基金supported by the National Science Foundation for Young Scientists of China (81402567, 81402566, 81472612)Bejing Nova Program (XX2016086)+3 种基金China Postdoctoral Science Foundation Grant (201150M1533)Science and Technology Planning Project of Beijing City (Z151100003915076 to Weidong Han)National Natural Science Foundation of China (31270820, 81230061 to Weidong Han)People’s Republic of China Support Fund (2015PC-TSYS-2013 to Suxia Li)

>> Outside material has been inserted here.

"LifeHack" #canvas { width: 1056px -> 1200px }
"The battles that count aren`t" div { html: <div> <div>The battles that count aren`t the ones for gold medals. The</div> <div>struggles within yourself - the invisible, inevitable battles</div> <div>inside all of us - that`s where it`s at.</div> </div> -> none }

文摘Anti-CD19 chimeric antigen receptor-modified T(CAR-T-19) cells have emerged as a powerful targeted immunotherapy for B-cell lineage acute lymphoblastic leukemia with a remarkable clinical response in recent trials. Nonetheless, few data are available on the subsequent clinical monitoring and treatment of the patients, especially those with disease recurrence after CAR-T-19 cell infusion. Here, we analyzed three patients who survived after our phase I clinical trial and who were studied by means of biomarkers reflecting persistence of CAR-T-19 cells in vivo and predictive factors directing further treatment. One patient achieved 9-week sustained complete remission and subsequently received an allogeneic hematopoietic stem cell transplant. Another patient who showed relapse after 20 weeks without detectable leukemia in the cerebrospinal fluid after CAR-T-19 cell treatment was able to achieve a morphological remission under the influence of stand-alone low-dose chemotherapeutic agents. The third patient gradually developed extensive extramedullary involvement in tissues with scarce immune-cell infiltration during a long period of hematopoietic remission after CAR-T-19 cell therapy. Long-term and discontinuous increases in serum cytokines(mainly interleukin 6 and C-reactive protein) were identified in two patients(Nos. 1 and 6) even though only a low copy number of CAR molecules could be detected in their peripheral blood. This finding was suggestive of persistent functional activity of CAR-T-19 cells. Combined analyses of laboratory biomarkers with their clinical manifestations before and after salvage treatment showed that the persistent immunosurveillance mediated by CAR-T-19 cells would inevitably potentiate the leukemia-killing effectiveness of subsequent chemotherapy in patients who showed relapse after CAR-T-19-induced remission.